This blog will touch on the experiences I have as a writer (not to be mistaken for my experience as a writer, i.e. how many books I've written, etc); the pleasure and the pain, the joy and the grief, the satisfaction and the frustration, the magic and the reality - have I left anything out, oh yeah, the rejection, rejection and more rejection, the humiliation and the embarrassment, the jealousy and the resentment - that pretty much covers it, except for why I do it which perhaps I'll realize along the way. Are you totally confused? Good, let's begin.
I want to thank Artsy Ally for pointing out a typo on page 15 in my new release East Van Saturday Night - Four Short Stories and a Novella (EVSN). It has since been corrected on all digital platforms and in paperback. Unfortunately, if you purchased the book in either form before September 28, 2018, you’ve got one with the error in it and maybe a few others that have yet to be discovered.
Artsy Ally, a.k.a. Ally Robertson, is content producer and social media director of Access Television, a non-profit organization that airs “community stories from Vancouver, BC, with a focus on marginalized voices. Produced by volunteers and neighbours.”
I reached out to her to see if she’d be interested in reviewing the above mentioned new release.
The response was interesting.
Robertson asked for a digital copy and said she would “hand it off to someone who may read and review it. If they decide to do a review, we will have you come into the studio for a short interview.”
That sounded encouraging, and I sent an e-pub version immediately. The following day I received her response.
She began by saying “Your stories have merit and I enjoyed the memories they stirred in me. I really enjoyed the chapters with Chris’s attempt at crossing Canada. ... I found East Van Saturday Night to be more like a one story novella with chapters, as the stories are of the same character.”
Robertson then proceeded to tell me she too was a self-published author “at the moment,” and she would “highly recommend you have people proofread your work before you publish. I am trying not to be highly critical, but as a former book publisher who published over 60 authors, I have some experienced suggestions for you. I found there were some issues with the book I just couldn’t overlook.”
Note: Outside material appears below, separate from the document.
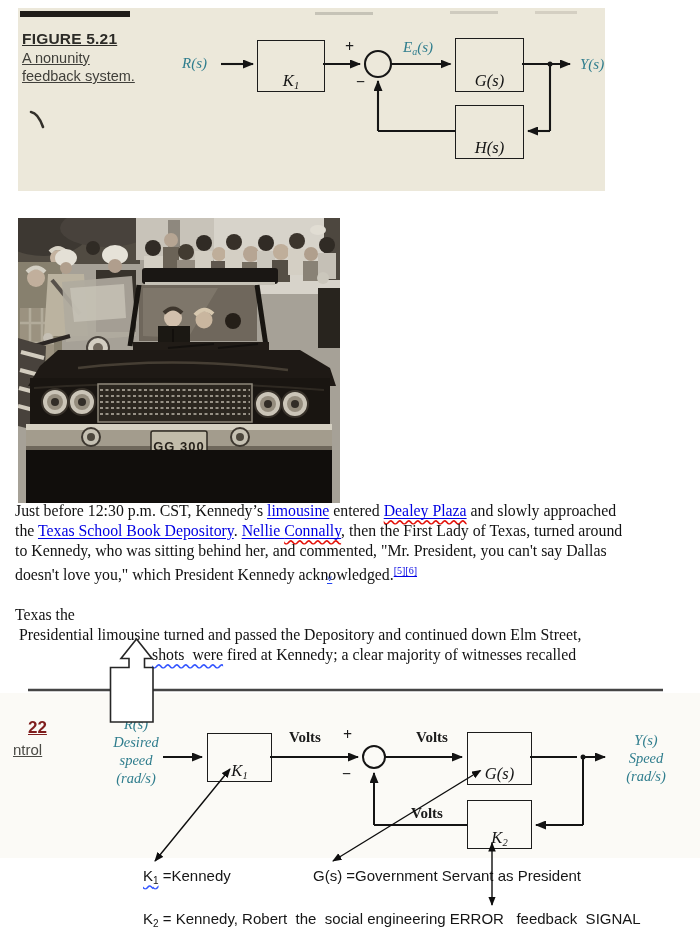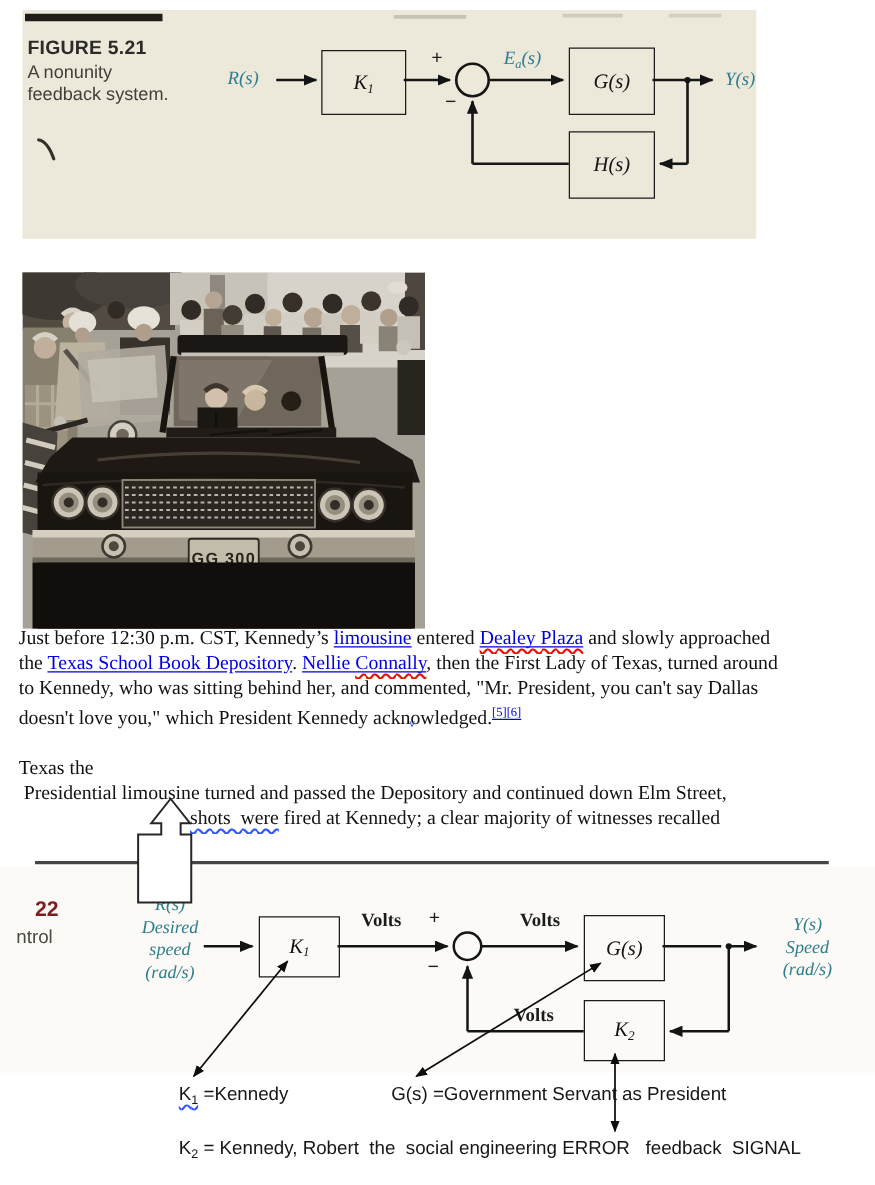"FIGURE 5.21" .abs { text-decoration: none -> underline }
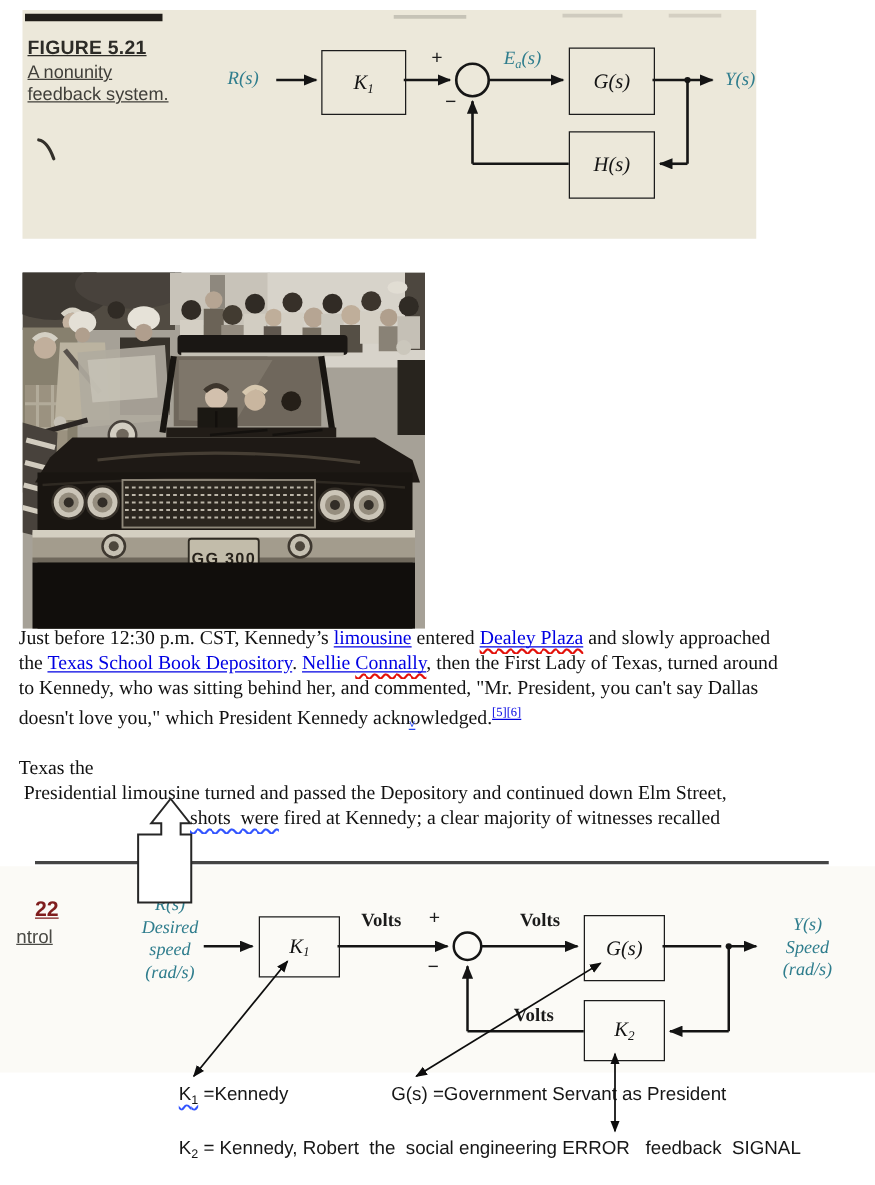"K1" .bbox { align-items: center -> flex-end }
Robertson said the book contained “plenty of grammatical errors” as well as “simple spelling mistakes.” Other issues she “just couldn’t overlook” included “un-announced dialogue switching” and “proper scene changes” which the book “desperately needs.”
Her suggestion was to have “a good proofreader go over it and you re-edit.”
I have an incredibly thick skin. I look at constructive criticism as a way to improve my writing. Accordingly, I sent the following response to Artsy.
No offence taken, in fact, thank you for your suggestions.
Scene changes can also be indicated by adding an additional blank line space, which I prefer over asterisks. However, I realize this style works better in print than in digital as the formatting may diminish it or eliminate the space altogether. I plan to take your suggestion and revise the manuscript inserting asterisks to indicate scene changes.
When errors are pointed out, I fix them and upload the corrected manuscript to all my digital and print publishing platforms. New readers will find one less mistake, though unfortunately, that doesn’t help those who have purchased my book with the typo.
When I write, I have two computer programs (Grammarly and ProWritingAid) filter the work. After a minimum of three revisions, I send the manuscript to three beta readers. Despite this rather thorough process errors are still overlooked.
Excuses and expenses aside, I will endeavour to do better.
Robertson replied saying I might be able to “find a student willing to do it (proofread) for $1.00 per page.” She was lucky enough to have her novel, Epic Crazy Love “go through 3 editors and a proofreader long before I re-published it myself.”
So now that you’ve got context let’s draw some conclusions.
Apparently, Robertson doesn’t think three beta readers, two computer editing/grammar programs and the author have the editing prowess of a student paid a dollar a page. Maybe she’s right.
More importantly, though, I’m interested in how well her novel is doing considering it went “through 3 editors and a proofreader” before it was self-published.
Epic Crazy Love was published in April 2017. Here’s the blurb accompanying the book.
Can two reunited soul mates conquer deceit, begrudged malice, extortion, multiple mental and physical traumas and maintain an intense, lasting, abiding love?
To date, Epic Crazy Love has one, five-star review. Here are its rankings on Amazon.
“I did love the story (East Van Saturday Night) itself,” Robertson writes, “but reading it, it was difficult to overlook all of the little things that threw me off as a reader. Paying someone to proofread will really kick it up a notch and make your work great.”
Or maybe not.
But here’s the kicker, Artsy Ally, didn’t pass along my book to the reviewer saying, “Due to the adult content I don’t think it’s a good match for us to review for you, I don’t think it would be something Susan would enjoy reading so I won’t pass it along.”
Add censor to Robertson’s list of accomplishments.
Stay calm. Be brave. Watch for the signs.